The Fostering Network’s Keep Connected campaign was launched in response to the fact that care experienced young people are still losing touch with the people that matter to them when it is not in their best interests. There may be times when it is not appropriate for a child to keep in contact with their previous foster families or others, but these will be the exception rather than the rule. As well as a culture shift to ensure that the starting position in any transition planning is for ongoing contact, we need a stronger legal backing for the maintenance of relationships.
This legal backing should also include a duty to prioritise keeping siblings together in care, or when it is actively decided that keeping them together is not in their best interests, to prioritise enabling them to maintain contact. This will, of course, require the recruitment of more foster carers who are able to look after groups of brothers and sisters, and it may also need a change in planning away from individual case work planning to planning more for family groups.

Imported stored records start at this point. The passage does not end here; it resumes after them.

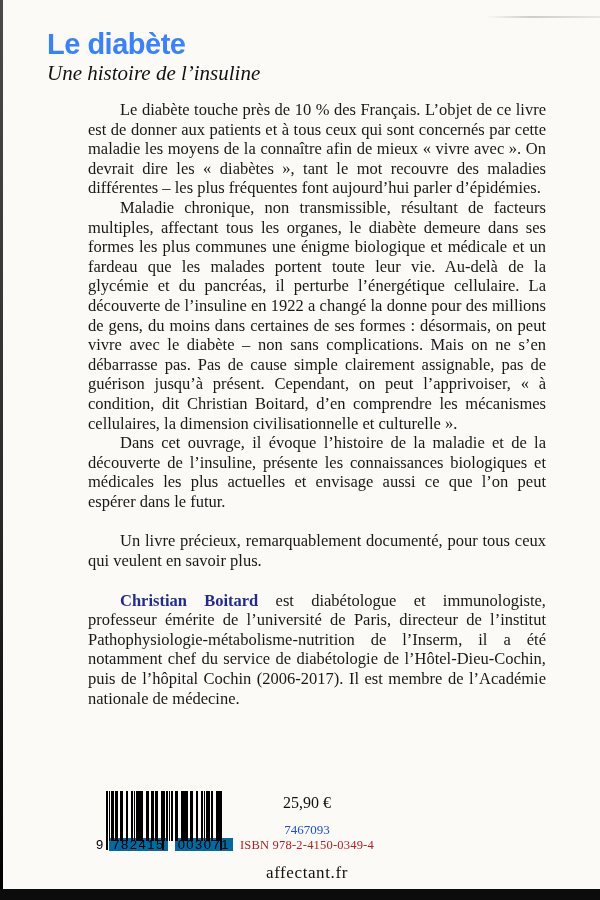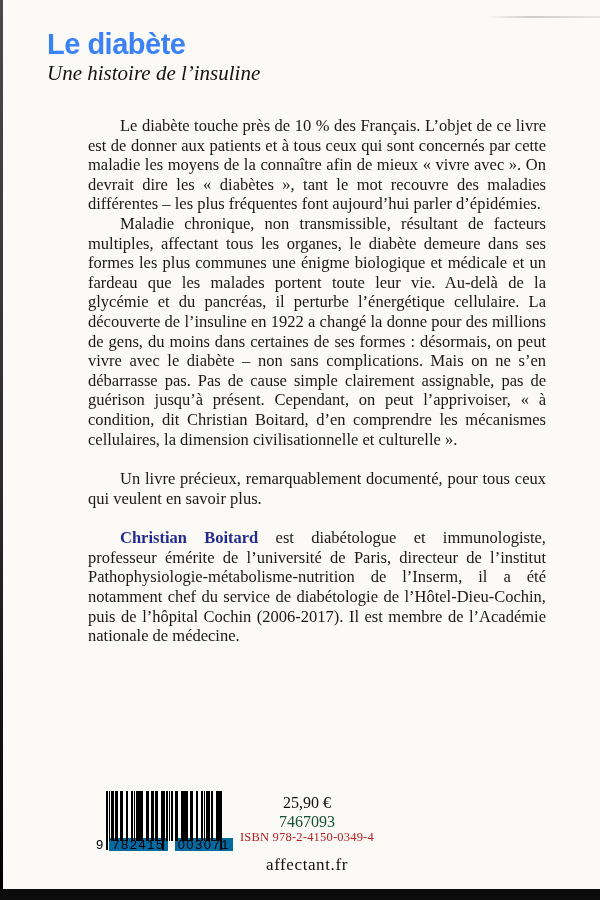--- a/index.html
+++ b/index.html
@@ -30,21 +30,21 @@
     font-weight:700;font-size:29px;line-height:32px;
     color:#3b82f6;letter-spacing:-0.5px;
   }
   .subtitle{
     font-family:Liberation Serif, serif;
     font-style:italic;font-size:21px;line-height:25px;color:#121212;
     margin-top:1px;
   }
 
   .blurb{
-    position:absolute;left:88px;top:116px;width:458px;
+    position:absolute;left:88px;top:100px;width:458px;
     font-size:16.5px;line-height:19.6px;
     text-align:justify;
   }
   .blurb p{margin:0;text-indent:32px;}
   .blurb p.highlight{
     margin-top:20px;font-weight:400;
   }
   .blurb p.bio{margin-top:20px;}
   .author-name{font-weight:700;color:#232c8e;}
 
@@ -70,38 +70,39 @@
     font-family:"Liberation Sans", sans-serif;
     font-size:13px;line-height:13px;letter-spacing:1.5px;
     margin-top:-3px;color:#000;
   }
   .bd-prefix{margin-right:6px;letter-spacing:0;}
   .bd-group{background:#0369a1;padding:0 3px;}
   .bd-group.g2{margin-left:7px;}
 
   .info-block{padding-top:3px;text-align:center;}
   .price{font-size:16px;line-height:18px;color:#111;}
-  .product-code{font-size:16px;line-height:15px;margin-top:2px;color:#14532d;}
+  .product-code{font-size:13px;line-height:15px;margin-top:10px;color:#1d4ed8;}
   .isbn{font-size:12.5px;line-height:15px;margin-top:1px;color:#b91c1c;letter-spacing:.2px;}
   .website{font-size:17px;line-height:18px;margin-top:11px;color:#111;letter-spacing:.6px;}
 </style>
 </head>
 <body>
 
 <div class="edge-left"></div>
 <div class="faint-scratch"></div>
 
 <header class="masthead">
   <div class="title">Le diabète</div>
   <div class="subtitle">Une histoire de l’insuline</div>
 </header>
 
 <main class="blurb">
   <p>Le diabète touche près de 10 % des Français. L’objet de ce livre est de donner aux patients et à tous ceux qui sont concernés par cette maladie les moyens de la connaître afin de mieux « vivre avec ». On devrait dire les « diabètes », tant le mot recouvre des maladies différentes – les plus fréquentes font aujourd’hui parler d’épidémies.</p>
   <p>Maladie chronique, non transmissible, résultant de facteurs multiples, affectant tous les organes, le diabète demeure dans ses formes les plus communes une énigme biologique et médicale et un fardeau que les malades portent toute leur vie. Au-delà de la glycémie et du pancréas, il perturbe l’énergétique cellulaire. La découverte de l’insuline en 1922 a changé la donne pour des millions de gens, du moins dans certaines de ses formes : désormais, on peut vivre avec le diabète – non sans complications. Mais on ne s’en débarrasse pas. Pas de cause simple clairement assignable, pas de guérison jusqu’à présent. Cependant, on peut l’apprivoiser, « à condition, dit Christian Boitard, d’en comprendre les mécanismes cellulaires, la dimension civilisationnelle et culturelle ».</p>
+  <p>Dans cet ouvrage, il évoque l’histoire de la maladie et de la découverte de l’insuline, présente les connaissances biologiques et médicales les plus actuelles et envisage aussi ce que l’on peut espérer dans le futur.</p>
   <p class="highlight">Un livre précieux, remarquablement documenté, pour tous ceux qui veulent en savoir plus.</p>
   <p class="bio"><span class="author-name">Christian Boitard</span><span> est diabétologue et immunologiste, professeur émérite de l’université de Paris, directeur de l’institut Pathophysiologie-métabolisme-nutrition de l’Inserm, il a été notamment chef du service de diabétologie de l’Hôtel-Dieu-Cochin, puis de l’hôpital Cochin (2006-2017). Il est membre de l’Académie nationale de médecine.</span></p>
 </main>
 
 <footer class="footer">
   <div class="barcode-block">
     <div class="bars">
       <div class="guard g-left"></div>
       <div class="guard g-center"></div>
       <div class="guard g-right"></div>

The lifelong impact of care
Secondly, there needs to be an understanding of the lifelong impact of care. Currently state intervention in the life of a care experienced young person ends arbitrarily at 16, 18, 25… However, that is not the reality for most young people whose emotional, practical and financial relationship with their parents continues well into, often decades into, adulthood. Without labelling or pathologising those with care experience, we need to recognise that they may well have extra needs throughout life and there ought to be a commitment, a covenant, from the state to meeting those needs whenever they become apparent.
A better recognition of foster carers
Thirdly, given the rise in the number of children living with foster carers over the last three decades (there are roughly 65,000 children living with 55,000 foster families every day across the UK – that’s three-quarters of children in care), I’d like to see the role of foster carers be legally recognised with the Act. In particular, I’d like delegated authority to be given higher prominence, recognising the skills and expertise of foster carers and acknowledging that they often know the children in their care best and are therefore best place to make day-to-day decisions about their care. I would also call for foster carers to be able to better challenge the system, in particular they should have the right to whistleblow when they see wrongdoing (in the same way that others do through the Public Interest Disclosure Act 1998).

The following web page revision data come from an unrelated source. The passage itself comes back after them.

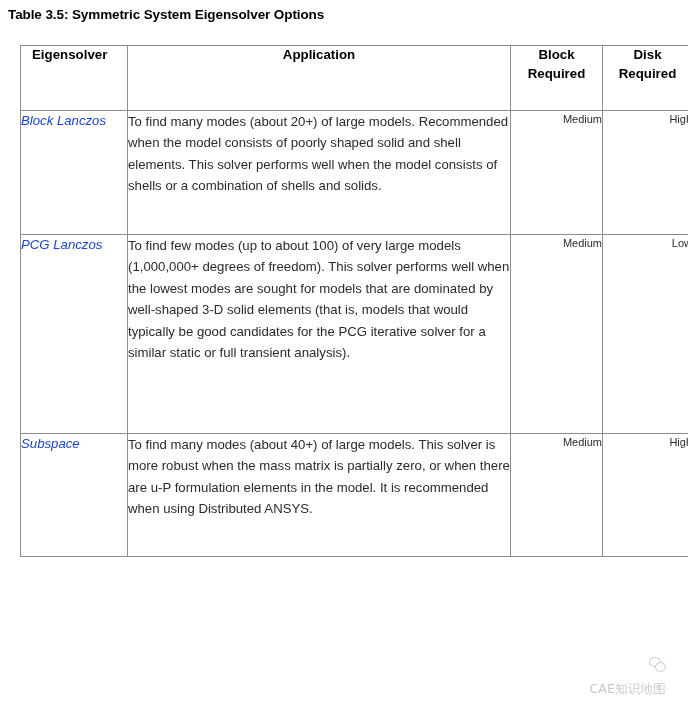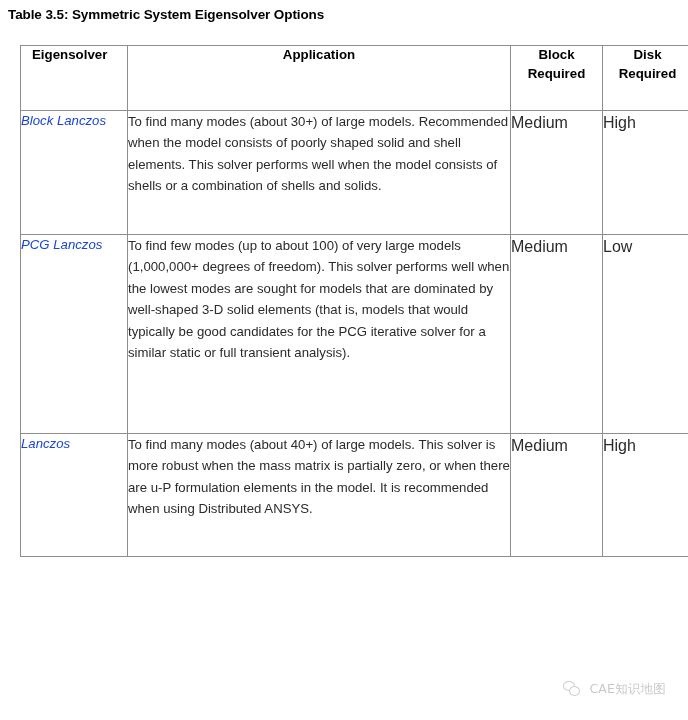--- a/index.html
+++ b/index.html
@@ -92,42 +92,43 @@
     padding: 11px 14px 14px 13px;
     font-size: 13.2px;
     line-height: 1.62;
     color: #2b2b2b;
     text-align: left;
   }
 
   td.cell-mem,
   td.cell-disk {
     padding: 11px 6px 14px 6px;
-    font-size: 16px;
+    font-size: 11px;
     line-height: 1.52;
     color: #2b2b2b;
-    text-align: left;
+    text-align: right;
   }
 
   
   tr.row-0 td { height: 123px; }
   tr.row-1 td { height: 198px; }
   tr.row-2 td { height: 99px; }
   tr.row-3 td { height: 122px; }
 
   
   .watermark {
     position: absolute;
     right: 22px;
     bottom: 22px;
     display: flex;
-    align-items: flex-start;
+    align-items: flex-end;
     gap: 9px;
     opacity: 0.30;
     pointer-events: none;
+    flex-direction: column;
   }
   .watermark .wm-text {
     font-size: 12.5px;
     color: #4a4a4a;
     letter-spacing: 0.2px;
     white-space: nowrap;
     font-family: "DejaVu Sans", "Liberation Sans", sans-serif;
   }
   .watermark .wm-icon {
     width: 17px;
@@ -178,35 +179,35 @@
           <span>Disk</span><br>
           <span>Required</span>
         </th>
       </tr>
     </thead>
     <tbody>
       <tr class="row-0">
         <td class="cell-solver">
           <a class="solver-link" href="#">Block Lanczos</a>
         </td>
-        <td class="cell-app">To find many modes (about 30+) of large models. Recommended when the model consists of poorly shaped solid and shell elements. This solver performs well when the model consists of shells or a combination of shells and solids.</td>
+        <td class="cell-app">To find many modes (about 20+) of large models. Recommended when the model consists of poorly shaped solid and shell elements. This solver performs well when the model consists of shells or a combination of shells and solids.</td>
         <td class="cell-mem">Medium</td>
         <td class="cell-disk">High</td>
       </tr>
       <tr class="row-1">
         <td class="cell-solver">
           <a class="solver-link" href="#">PCG Lanczos</a>
         </td>
         <td class="cell-app">To find few modes (up to about 100) of very large models (1,000,000+ degrees of freedom). This solver performs well when the lowest modes are sought for models that are dominated by well-shaped 3-D solid elements (that is, models that would typically be good candidates for the PCG iterative solver for a similar static or full transient analysis).</td>
         <td class="cell-mem">Medium</td>
         <td class="cell-disk">Low</td>
       </tr>
       <tr class="row-3">
         <td class="cell-solver">
-          <a class="solver-link" href="#">Lanczos</a>
+          <a class="solver-link" href="#">Subspace</a>
         </td>
         <td class="cell-app">To find many modes (about 40+) of large models. This solver is more robust when the mass matrix is partially zero, or when there are u-P formulation elements in the model. It is recommended when using Distributed ANSYS.</td>
         <td class="cell-mem">Medium</td>
         <td class="cell-disk">High</td>
       </tr>
     </tbody>
   </table>
 
   <div class="watermark">
     <span class="wm-icon">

30 years is a long time in society. In 1989 the Bangles were singing about Eternal Flames, the Karate Kid was on a the cinema and Daniel Radcliffe was born. All things worth noting, but let’s raise a toast to the Children Act. Tens of thousands of children and young people have benefited from it – and continue to do so. But let’s not rest on our laurels and keep pushing for continued improvements to legislation on behalf of the children and young people in our care.